K is the equilibrium constant.

1. Consider the reaction H2+I2<=>2HI. The molar concentrations are H2=0.00625, I2=0.01414, HI=0.0224 before the reaction. The equilibrium constant, Kc, is 54.4 at a specified temperature. What will be the new concentrations?

Solution:
-We enter the equation H2+I2<=>HI and SUBMIT it.
-Be sure to enter the sign <=> instead of =>.
-If it is not balanced, it will be balanced automatically.
-We then enter the initial concentration values under the "Initial" column and the Kc value under the "K" column.
-We hit the STEPPER (CALCULATE) button and note the "Final" concentration values given. (0.00184, 0.00973, 0.0312)
-Note that Q (5.6776) is also given. This is the equivalent of the equilibrium constant calculated for the initial concentrations. It can help determine the nature of the reaction. Another value given is lower case "x" which is the unknown that is determined in the polynomial equation that must be solved for these type of problems. It is useful when you check the calculation by hand. Both Q and x are shown in green boxes because you can read them but not set their values.

2. A weak solution of Acetic acid (0.9M) ionizes in water to form H3O according to the reaction:
CH3COOH + H2O <=> CH3COO[-] + H3O[+]
If K=0.8 find the equilibrium concentration of CH3COOH.

Solution:
- We enter the above formula and SUBMIT it.
-In this case as with many solvents, water does not appreciably change its concentration and it is treated as a constant in the determination of K.
-We indicate "N" in the "Calculate" column for H2O. We do not need to enter a value for it.
-In the "Initial" column we enter 0.9 for CH3COOH, 0 for CH3COO and 0 for H3O.
-We are assuming no reaction has occured as of yet.
-Finally, we enter 0.8 in the K column and hit the STEPPER (CALCULATE) button.
-It should quickly converge and indicate the "Final" or equilibrium concentration of CH3COOH (0.3619 moles/liter).



3. In the above two examples, we dealt with Kc, the concentration constant. We can also use Kp for partial pressures. Consider the reaction: N2O4 <=> 2NO2 The equilibrium relationship holds with the calculator where the initial partial pressures of N2O4 and NO2 are given in the "Initial" column and Kp is supplied in the "K" column. The solution yields the "Final" partial pressures after equilibrium is reached. Note that it is assumed the volume and temperature of the container remains constant and we are dealing with ideal gases.

4. We can also use the acid ionization constant Ka in a way similar to Kc or Kp.

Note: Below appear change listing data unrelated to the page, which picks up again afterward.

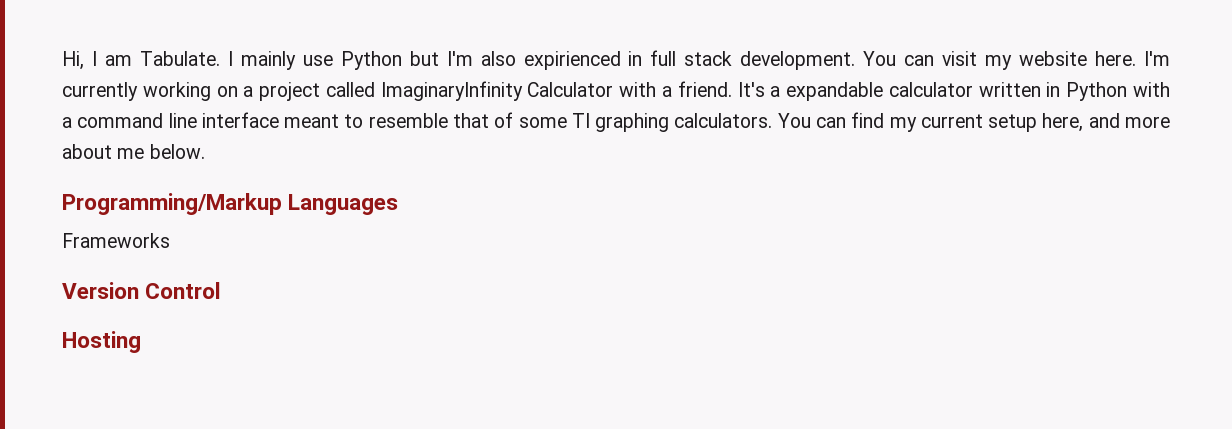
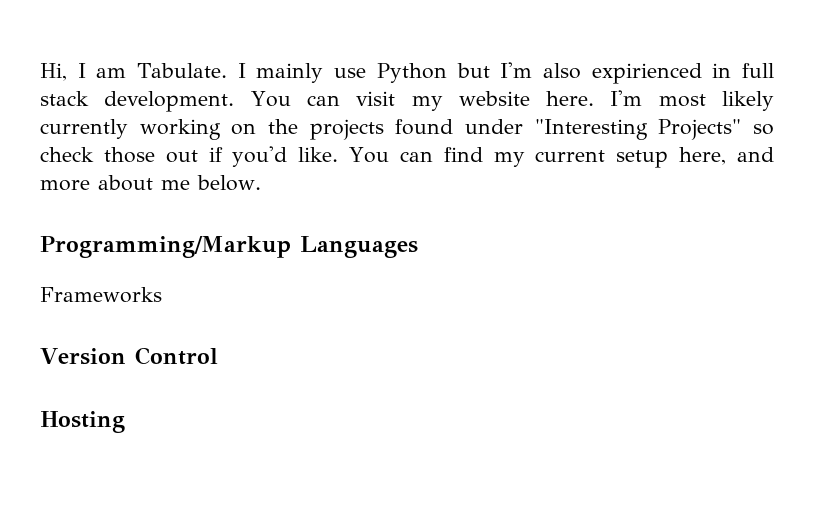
- I'm currently working on a project called ImaginaryInfinity Calculator with a friend. It's a expandable calculator written in Python with a command line interface meant to resemble that of some TI graphing calculators.
+ I'm most likely currently working on the projects found under "Interesting Projects" so check those out if you'd like.

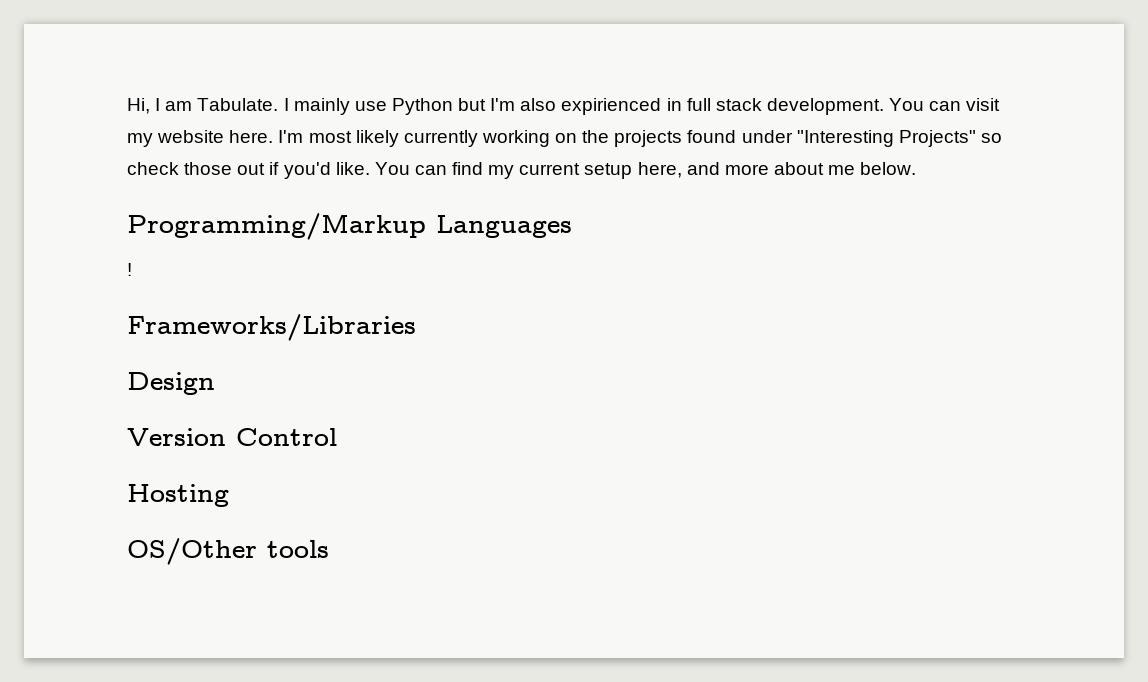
- Frameworks
+ !
+ Frameworks/Libraries
+ Design
+ OS/Other tools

Calculate the pH of a 0.050 M Nitrous acid solution HNO2 at 25 degC.

Solution:
-Water is a solvent and its concentration is assumed to be constant.
-We have the reaction: HNO2 <=> H[+] + NO2[-] and we know the inital concentration of HNO2.
-We assume the initial concentrations of H[+] and NO2[-] are both zero.
-We look up Ka in a table and find it is 4.5e-4 at 25 degC.
-We enter the above data in the "Initial" column and the "K" column and hit the STEPPER (CALCULATE) button.
-We find that the final concentration of H[+] is 0.0045237 M or about 4.6e-3 M.
-By definition, the pH is thus pH = -log(4.6e-3) = 2.34. We use a pocket calculator to do the log calculation.

5. The solubility constant Ksp can also be used. For example if we have the reaction
Ca3(PO4)2 <=> 3Ca[2+] + 2PO4[3-]
we are interested in the Molar Solubility of this compound in water. That is called s and it equals the number of moles of a solute that is present in a saturated solution.

Solution:
- The calculator can be manipulated to calculate this constant.
-We simply enter N in the "Calculate" column for all the reactant entries, enter 0 for all the "Initial" Product entries and enter Ksp or 1.2e-26 in this case for K.
-We then hit the STEPPER (CALCULATE) button and the value of s will be displayed (2.6e-6 moles/liter).



6. One important and useful feature that should not be overlooked is that for equilibrium calculations, you can give the initial concentration values and one final concentration value and it will calculate the value of K. Note that all the other final concentration values must be blank for this mode to work.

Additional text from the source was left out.